4. The Company and the Investor agree that the Investor will purchase from the Company and the Company will issue and sell to the Investor the Shares and Warrants set forth below for the aggregate purchase price set forth below. The Shares and Warrants shall be


purchased pursuant to the Terms and Conditions for Purchase of Shares and Warrants attached hereto as Annex I and incorporated herein by this reference as if fully set forth herein.
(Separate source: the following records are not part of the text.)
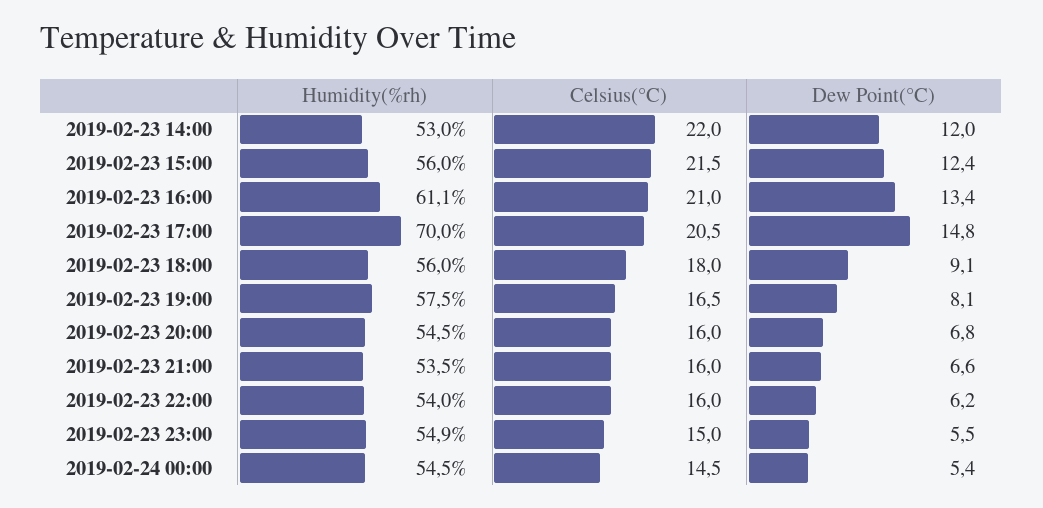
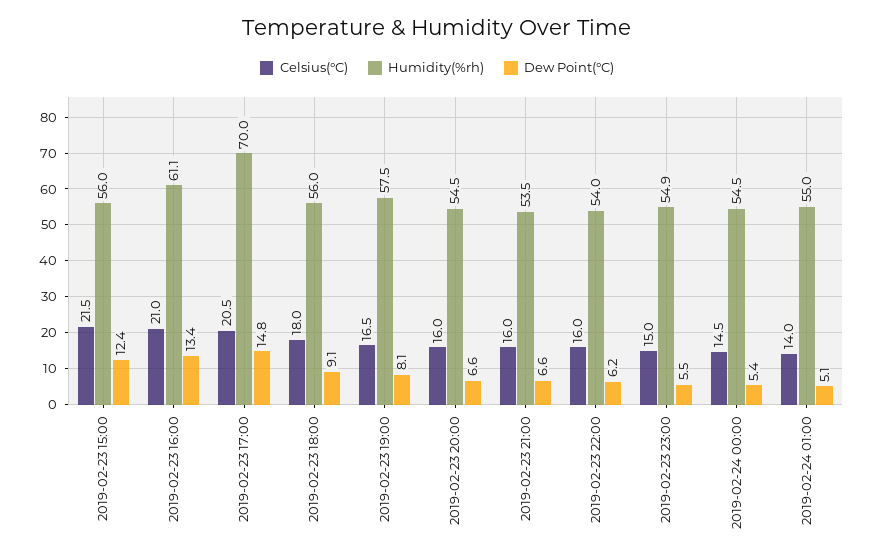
Humidity(%rh), 2019-02-23 14:00: 53 -> none
Celsius(°C), 2019-02-23 14:00: 22 -> none
Dew Point(°C), 2019-02-23 14:00: 12 -> none
Dew Point(°C), 2019-02-23 20:00: 6.8 -> 6.6
Celsius(°C), 2019-02-24 01:00: none -> 14
Humidity(%rh), 2019-02-24 01:00: none -> 55
Dew Point(°C), 2019-02-24 01:00: none -> 5.1

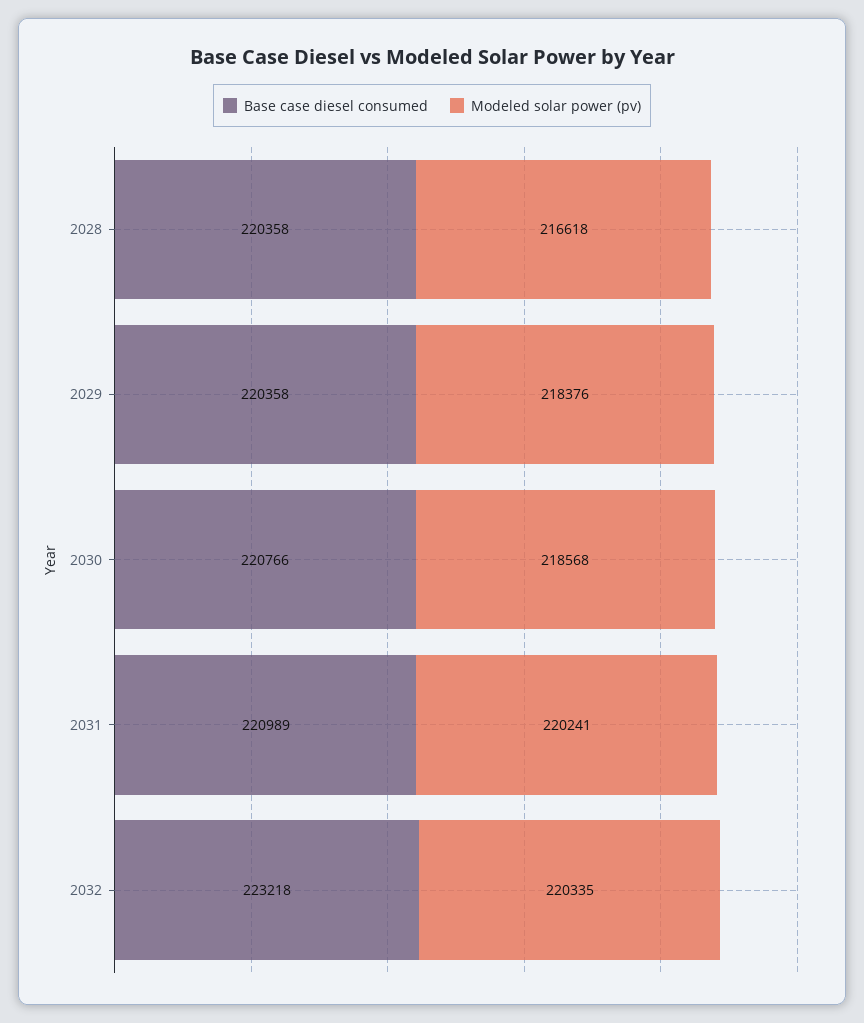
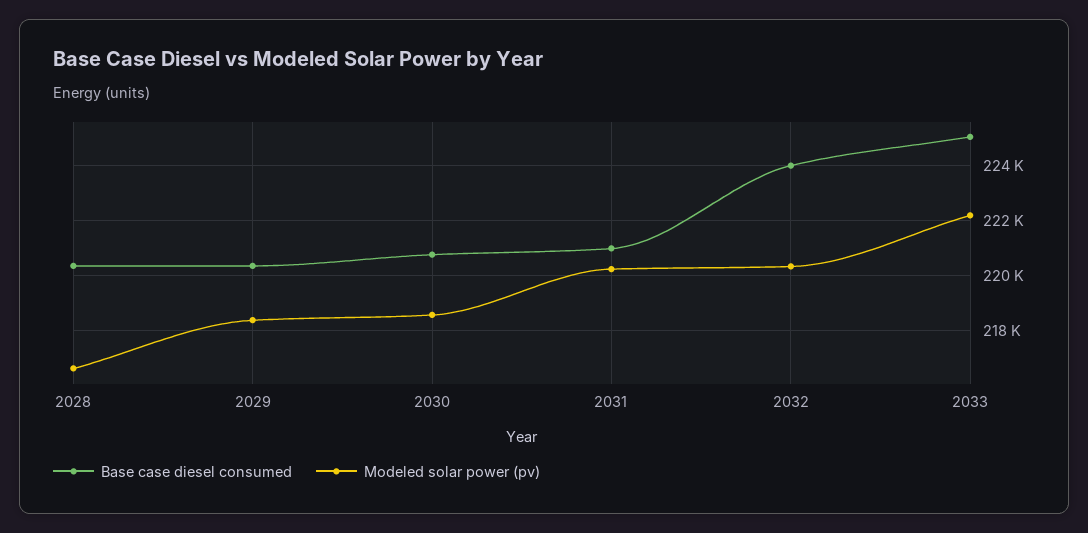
Base case diesel consumed, 2032: 223218 -> 224000
Base case diesel consumed, 2033: none -> 225000
Modeled solar power (pv), 2033: none -> 222250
5. The settlement of the Shares purchased by the Investor shall be effected by crediting the account of the Investor’s prime broker with the Depository Trust Company (“DTC”) through its Deposit/Withdrawal At Custodian (“DWAC”) delivery system, whereby Investor’s prime broker (as specified by such Investor on Annex II attached hereto) shall initiate a DWAC transaction on the Closing Date using its DTC participant identification number, and released by Computershare, the Company’s transfer agent (the “Transfer Agent”), at the Company’s direction. NO LATER THAN ONE (1) BUSINESS DAY AFTER THE EXECUTION OF THIS AGREEMENT BY THE INVESTOR AND THE COMPANY, THE INVESTOR SHALL:

 

  (I)

DIRECT THE BROKER-DEALER AT WHICH THE ACCOUNT OR ACCOUNTS TO BE CREDITED WITH THE SHARES ARE MAINTAINED TO SET UP A DWAC INSTRUCTING THE TRANSFER AGENT TO CREDIT SUCH ACCOUNT OR ACCOUNTS WITH THE SHARES, AND

 

  (II)

REMIT BY WIRE TRANSFER THE AMOUNT OF FUNDS EQUAL TO THE AGGREGATE PURCHASE PRICE FOR THE SHARES AND WARRANTS BEING PURCHASED BY THE INVESTOR TO THE FOLLOWING ACCOUNT:

[***]

IT IS THE INVESTOR’S RESPONSIBILITY TO (A) MAKE THE NECESSARY WIRE TRANSFER IN A TIMELY MANNER AND (B) ARRANGE FOR SETTLEMENT BY WAY OF DWAC IN A TIMELY MANNER. IF THE INVESTOR DOES NOT DELIVER THE AGGREGATE PURCHASE PRICE FOR THE SHARES AND WARRANTS OR DOES NOT MAKE PROPER ARRANGEMENTS FOR SETTLEMENT IN A TIMELY MANNER, THE SHARES AND WARRANTS MAY NOT BE DELIVERED AT CLOSING TO THE INVESTOR OR THE INVESTOR MAY BE EXCLUDED FROM THE CLOSING ALTOGETHER.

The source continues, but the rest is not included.